Friday, November 10, 2006

Watch out for Human Rights Watch Watchers

I read a Q-A in Thursday's The Jerusalem Post with a woman dedicated to monitoring left-wing NGOs in order to expose their persistent anti-Israel bias. She discussed her tactics and defended her political agenda. Fair enough. But a close reading of this piece rattled me. The Post's columnist, Ruthie Blum, could use a special monitor to root out inaccuracies of her own. Her bland description of the July 30th incident in Qana as "when the IDF inadvertently killed several civilians in a building" is disingenuous. Surely, she meant to say several dozen civilians.

Later in her article, Blum notes that Human Rights Watch corrected its Qana reports with official Red Cross statistics, and that there proved to be only about half as many victims as originally feared. But she glides over the disturbing details that did emerge just three days after this IDF aerial bombing: 28 corpses were evacuated from the Qana apartment block, 16 of whom were children. The ages of these dead Lebanese civilians ranged from 9 months to 75 years. And a further 13 people were reported missing. So HRW issuing a correction is no vindication of Israel's heavy-handed tactics, which in fact were echoed Wednesday morning at Beit Hanoun, Gaza, when another sleeping family awoke to Israeli fire. For all the blood spilled, few lessons are learned in this hideous conflict.

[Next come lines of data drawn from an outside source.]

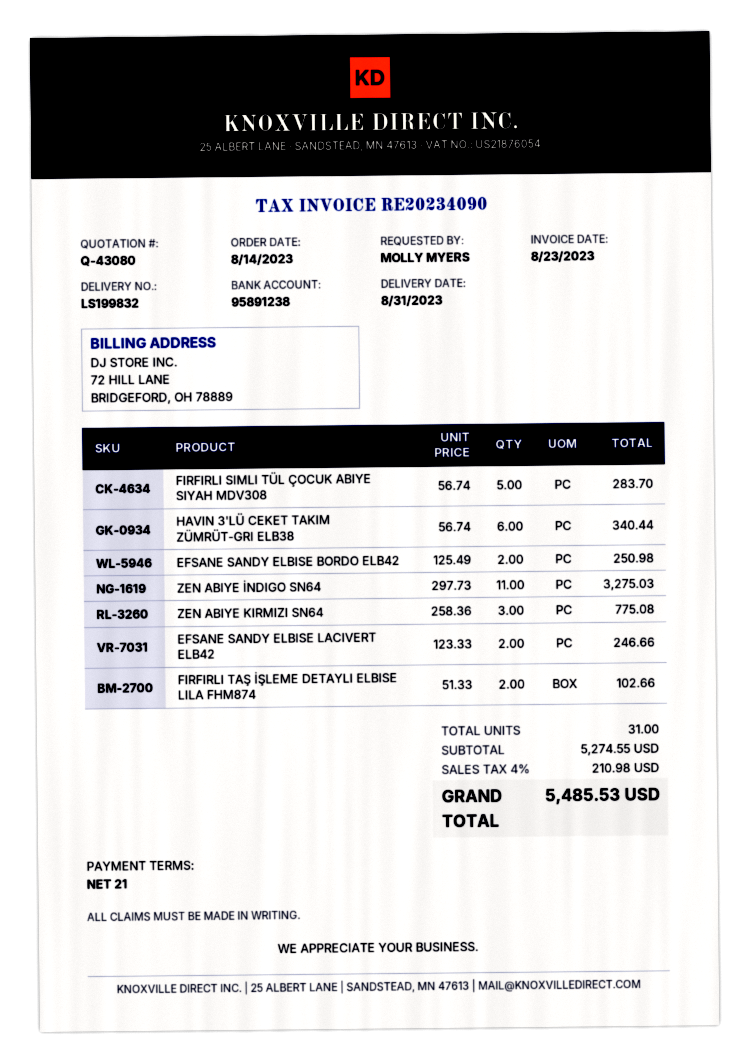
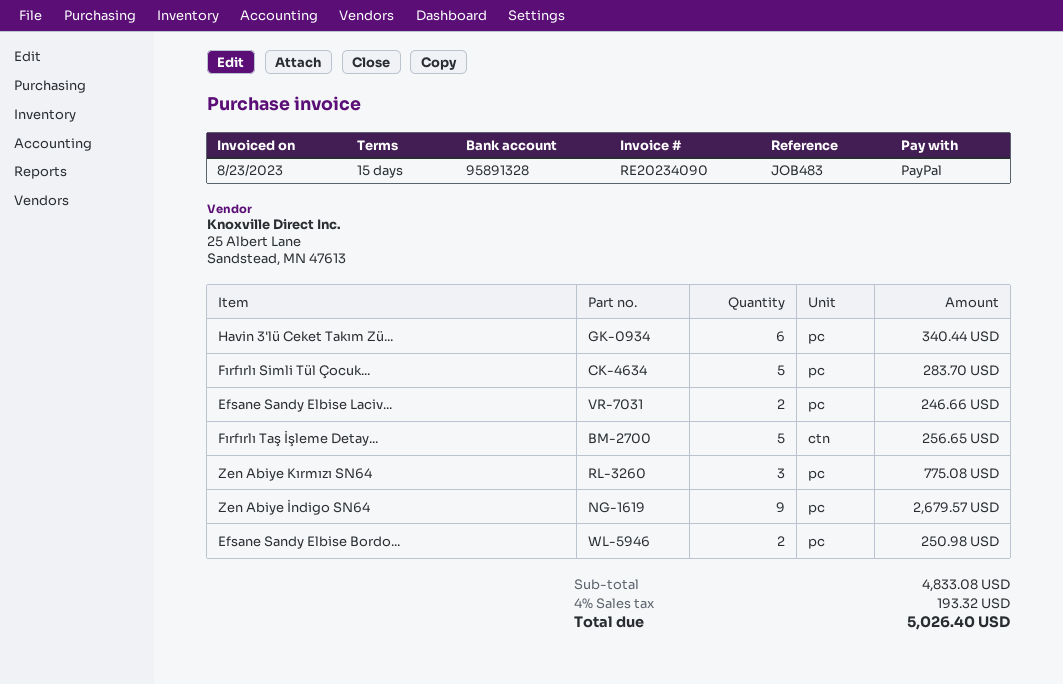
payment terms: 21 days -> 15 days
bank account: 95891238 -> 95891328
ZEN ABIYE İNDIGO SN64: 11 for 3275.03 -> 9 for 2679.57
FIRFIRLI TAŞ İŞLEME DETAYLI ELBISE LILA FHM874: 2 for 102.66 -> 5 for 256.65
subtotal: 5274.55 -> 4833.08
tax: 4% = 210.98 -> 4% = 193.32
total: 5485.53 -> 5026.40

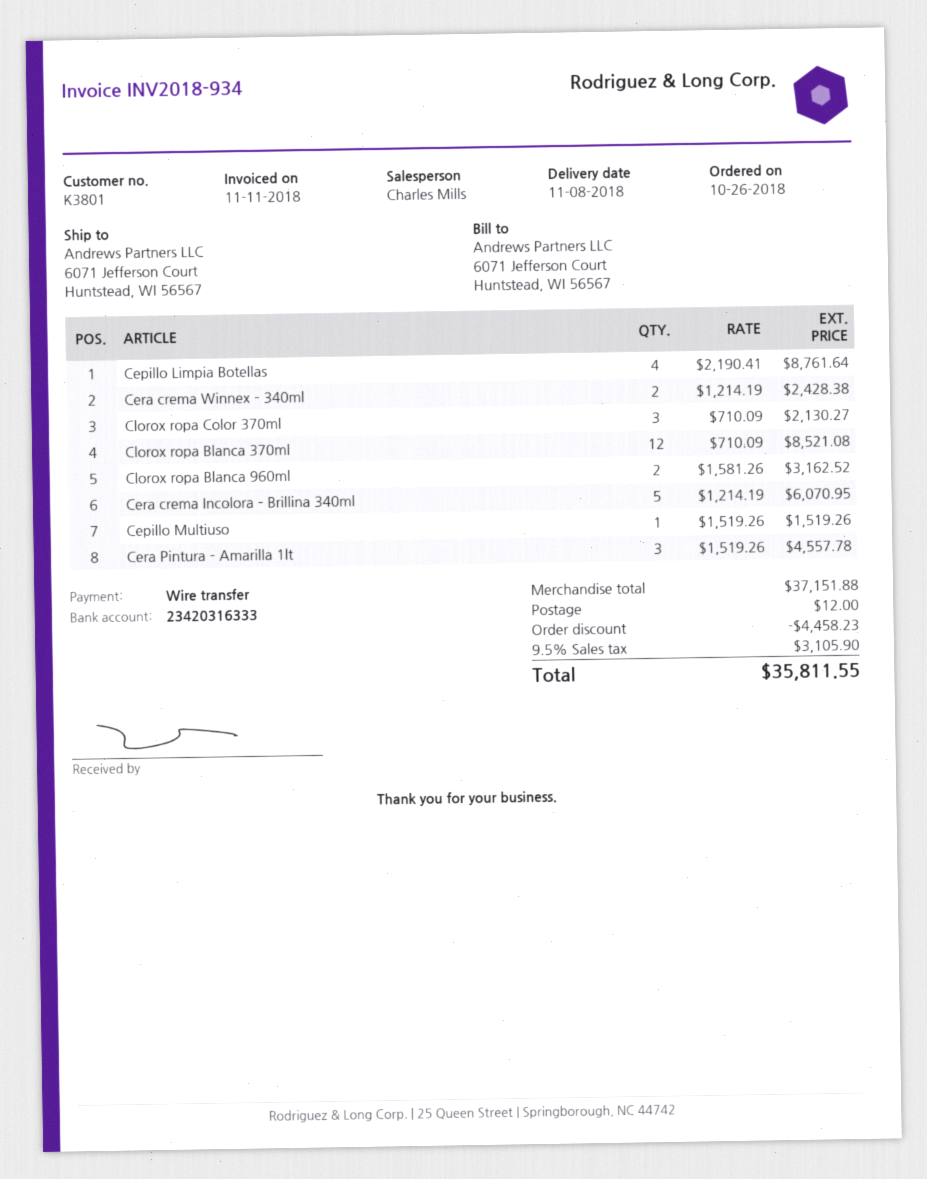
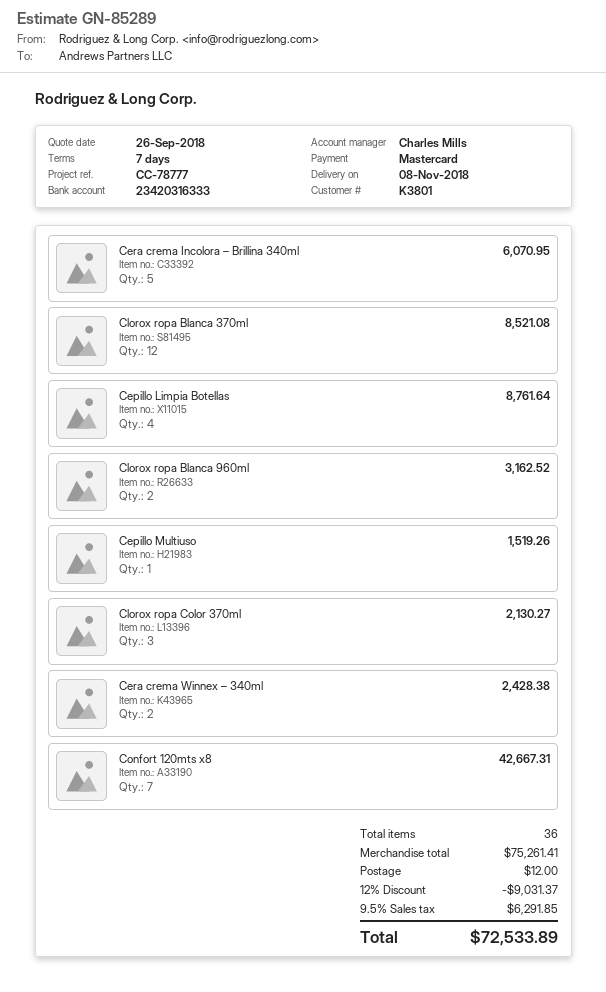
payment method: bank transfer -> Mastercard
Cera Pintura – Amarilla 1lt: 3 for 4557.78 -> none
Confort 120mts x8: none -> 7 for 42667.31
subtotal: 37151.88 -> 75261.41
discount: 4458.23 -> 9031.37
tax: 9.5% = 3105.90 -> 9.5% = 6291.85
total: 35811.55 -> 72533.89

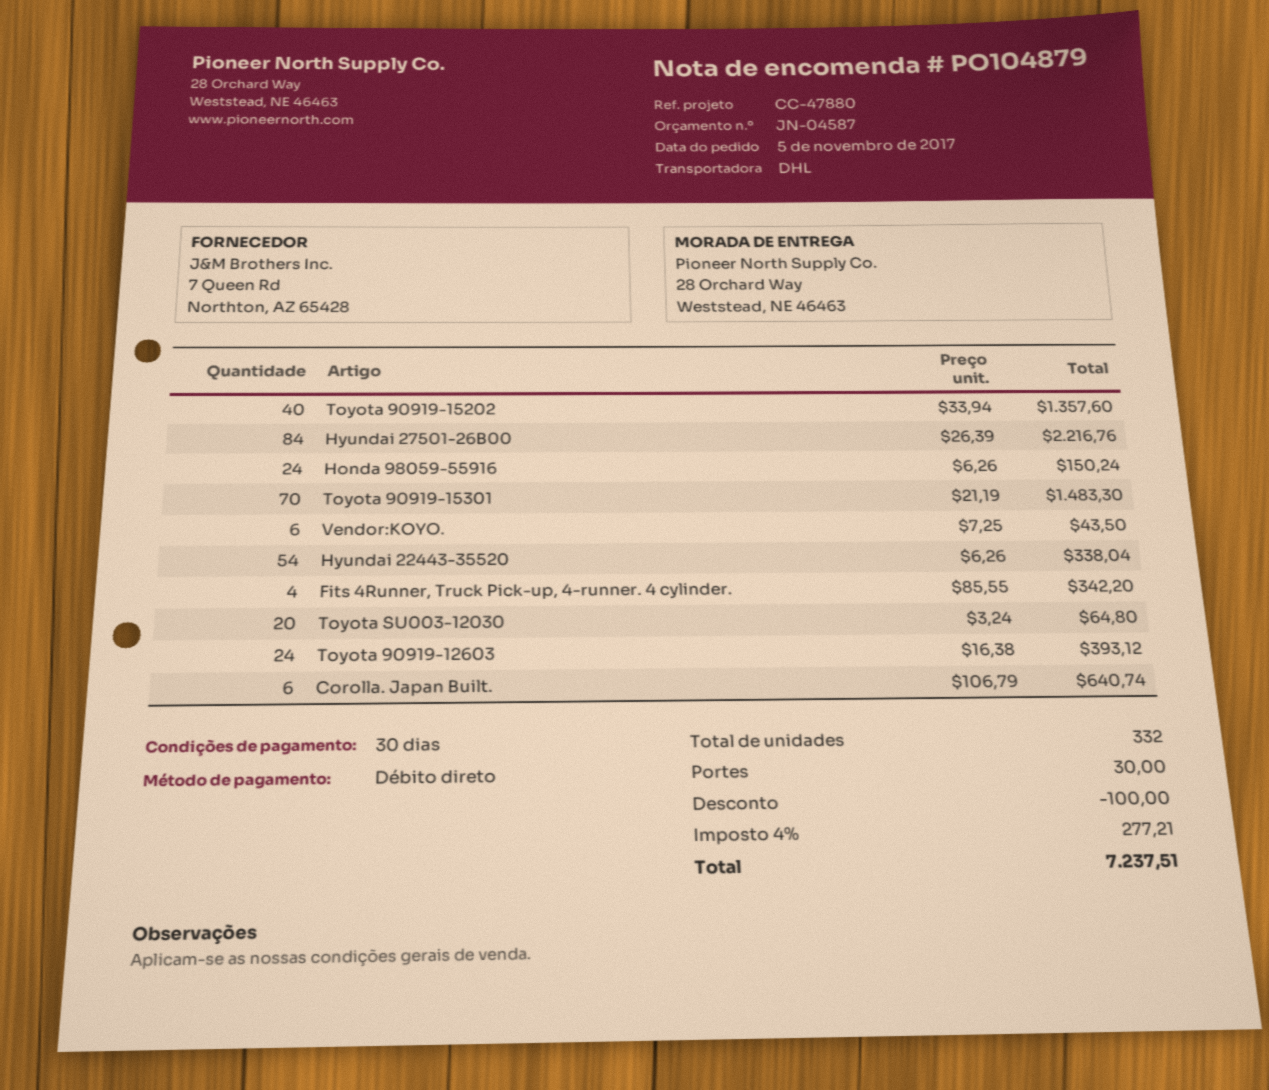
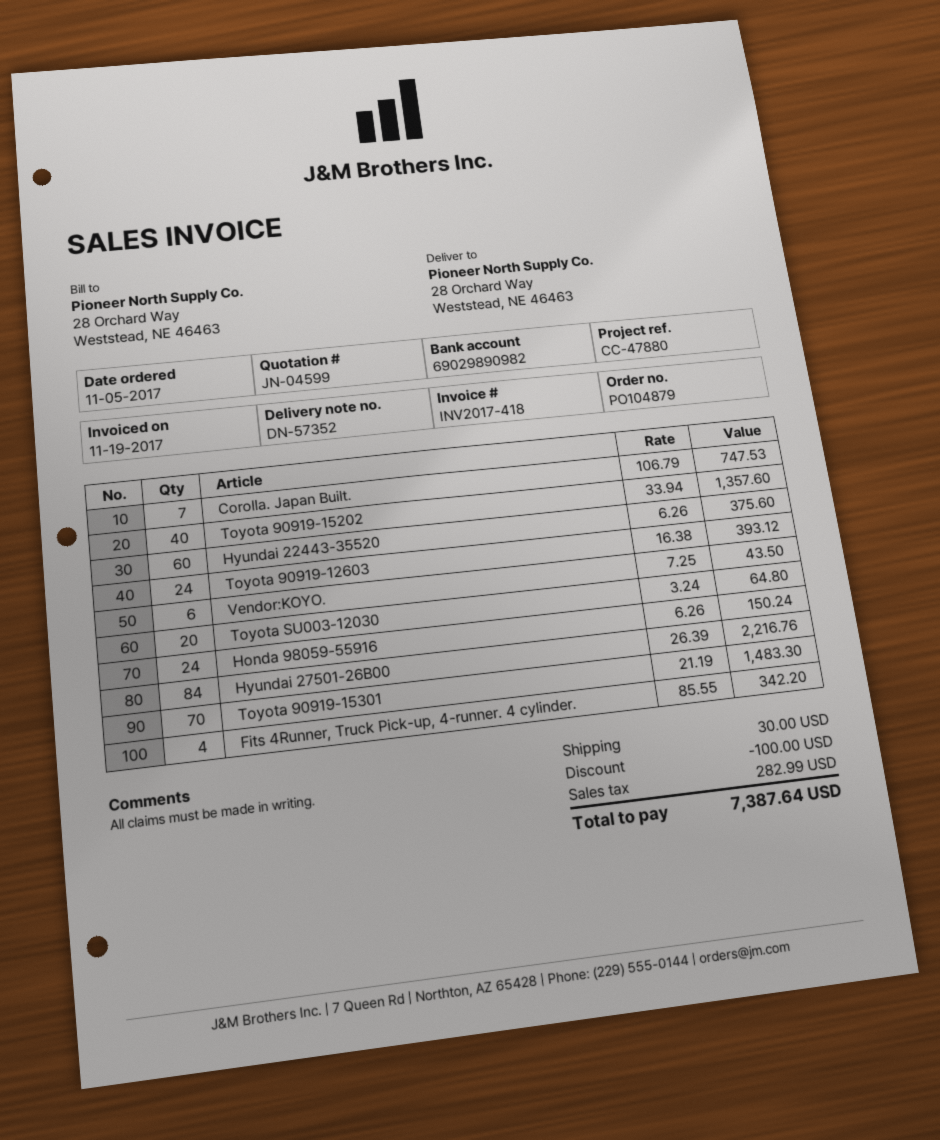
quote number: JN-04587 -> JN-04599
Hyundai 22443-35520: 54 x 6.26 = 338.04 -> 60 x 6.26 = 375.60
Corolla. Japan Built.: 6 x 106.79 = 640.74 -> 7 x 106.79 = 747.53
tax: 277.21 -> 282.99
total: 7237.51 -> 7387.64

After their terrible blunder at Qana this summer, the IDF called a brief halt to hostilities to allow for humanitarian aid, and an internal report cited a failure of Israeli intelligence. "Had they known that civilians were in the building, the attack would not have been carried out," the official statement said. Lt. General Halutz expressed his sorrow for the deaths of these civilians, but kept the report's contents classified.

Let's compare the muddled Qana body-count with number-crunching on a far larger scale: Two weeks after the World Trade Center was attacked in 2001, the official New York death toll was more than 6500; as duplications were discovered and missing people resurfaced during the following six weeks, that tally was revised downwards to 3478 deaths. By the fifth anniversary, US authorities cited a total of 2749 victims who lost their lives at the Twin Towers. In the aftermath of carnage, it takes some time to quantify the damage. Miscalculations are not necessarily evidence of a political agenda. The rapid revision of HRW's report indicates that this NGO shows accountability. It is interesting that Ruthie Blum fails to mention that just a week into the war, HRW denounced Hizbollah as probable war criminals for packing their rockets with ballbearings to render them more deadly to civilians. Governments which are criticized by HRW tend to malign this organization. Well, I applaud their efforts.

1 comment:

Anonymous said...

Good onya for taking on ruthie blum's pathetic journalism. she failed to ask the most basic question of this alleged "keeping the bastards honest" human rights watchdog group. she needed to ask the settler watchdog if she ever believed that REAL independent ngo's got it right? she also needed to ask why the idf's data was considered more credible than that of any other group. finally, i went to the internet site of this zionist watchdog group and there is absolutely no indication that the people who are doing the monitoring are sitting in settlements in the west bank. all addresses and contact details are in new york. a grand case of the pot calling the kettle black.